Prerequisite courses: None, but basic encounter with Probability is assumed

Aims

The course is aimed to characterise information retrieval in terms of
the data, problems and concepts involved. The main formal
retrieval model and the main evaluation methods are described. The course then
covers problems and standard solutions in information extraction, and
in question answering.

Lectures

Information retrieval introduction.
Key problems and concepts. Information need. Indexing model. Examples.

Retrieval models. Boolean model. Vector Space model. Stemming.

Evaluation methodology. TREC. User experiments. Evaluation metrics.

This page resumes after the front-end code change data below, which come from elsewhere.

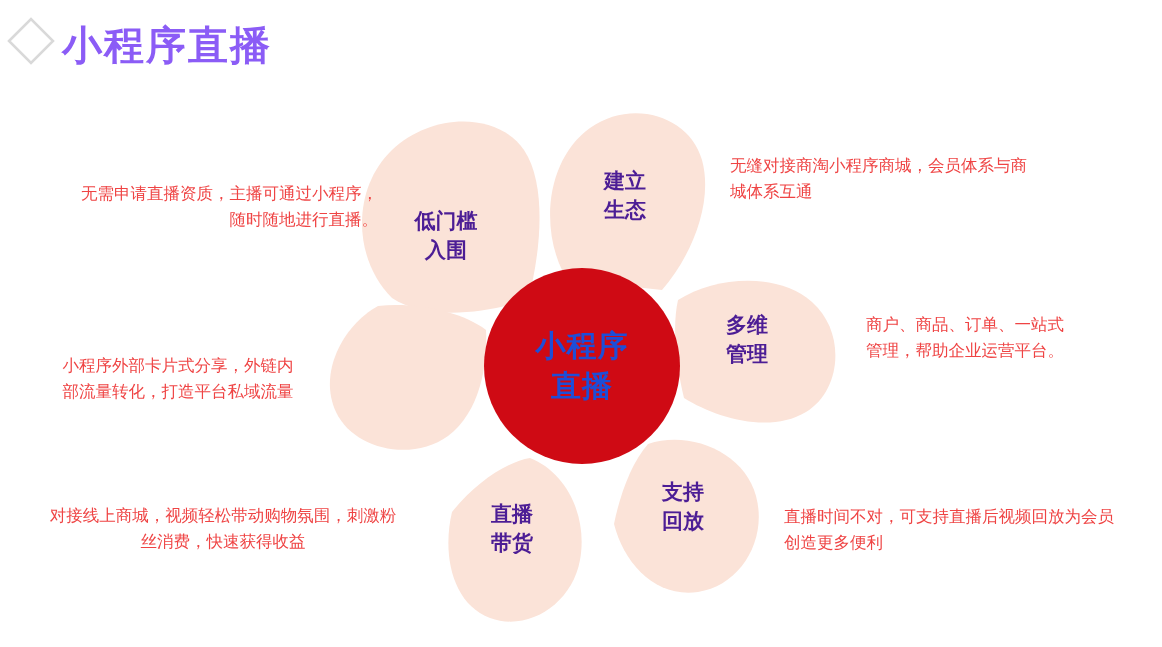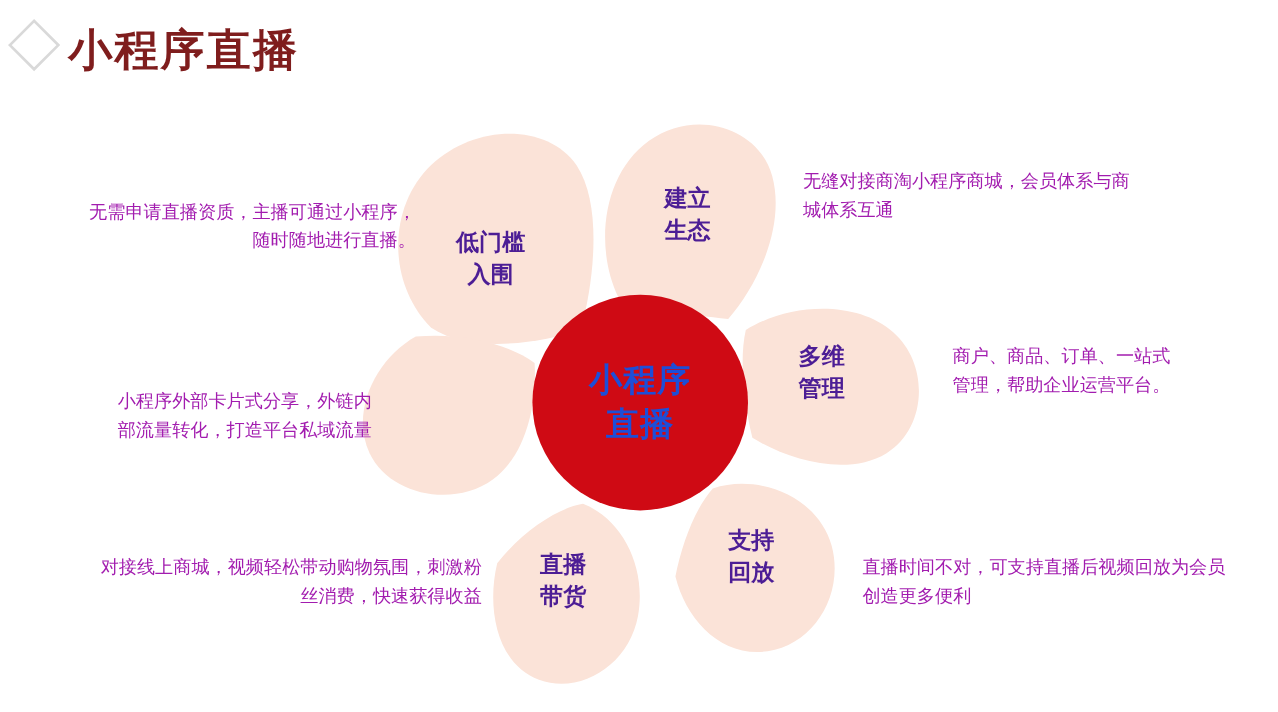--- a/index.html
+++ b/index.html
@@ -29,21 +29,21 @@
     top: 15px;
     width: 52px;
     height: 52px;
   }
   #page-title {
     position: absolute;
     left: 62px;
     top: 18px;
     font-size: 40px;
     font-weight: bold;
-    color: #7f1d1d;
+    color: #8b5cf6;
     letter-spacing: 2px;
     white-space: nowrap;
   }
 
   
   #diagram {
     position: absolute;
     left: 0;
     top: 0;
     width: 1162px;
@@ -92,27 +92,27 @@
     font-weight: bold;
     line-height: 40px;
     text-align: center;
     white-space: pre-line;
     letter-spacing: 1px;
   }
 
   
   .desc {
     position: absolute;
-    color: #a21caf;
+    color: #ef4444;
     font-size: 16.5px;
     line-height: 26px;
     white-space: pre-line;
   }
   .desc.right { text-align: left; }
-  .desc.left  { text-align: right; }
+  .desc.left  { text-align: center; }
   .desc.left-indent { text-align: right; }
 </style>
 </head>
 <body>
 
 <div id="header-area">
   <div id="header-mark">
     <svg width="52" height="52" viewBox="0 0 52 52" xmlns="http://www.w3.org/2000/svg">
       <path d="M4 26 L26 4 L48 26 L26 48 Z" fill="none" stroke="#d9d9d9" stroke-width="2.5"></path>
     </svg>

Search engines and linkage algorithms.
PageRank and Kleinberg's Hubs and Authorities.

Information extraction.
Task and evaluation. Lexico-semantic patterns.

Advanced information extraction methods.
Bootstrapping. Learning.

Question answering.
Performance criteria and effectiveness measures, test methodology,
established results.

Overview of summarisation technology. Extractive versus abstractive summarisation. Evaluation.

Objectives

At the end of this course, students should be able to

define the tasks of information retrieval, question
answering and information extraction and differences between them

understand the main concepts and strategies used in IR, QA, and IE

appreciate the challenges in these three areas

develop strategies suited for specific retrieval, extraction or question
situations, and recognize the limits of these strategies

understand (the reasons for) the evaluation strategies developed for
these three areas

Recommended reading

* Baeza-Yates, R. & Ribiero-Neto, B. (1999). Modern information retrieval. Reading, MA: Addison-Wesley and ACM Press.
* Salton, G. & McGill, M. (1983). Introduction to modern information retrieval. New York: McGraw-Hill.
Spärck Jones, K. & Willett, P. (eds.) (1997). Readings in information retrieval. San Francisco: Morgan Kaufmann.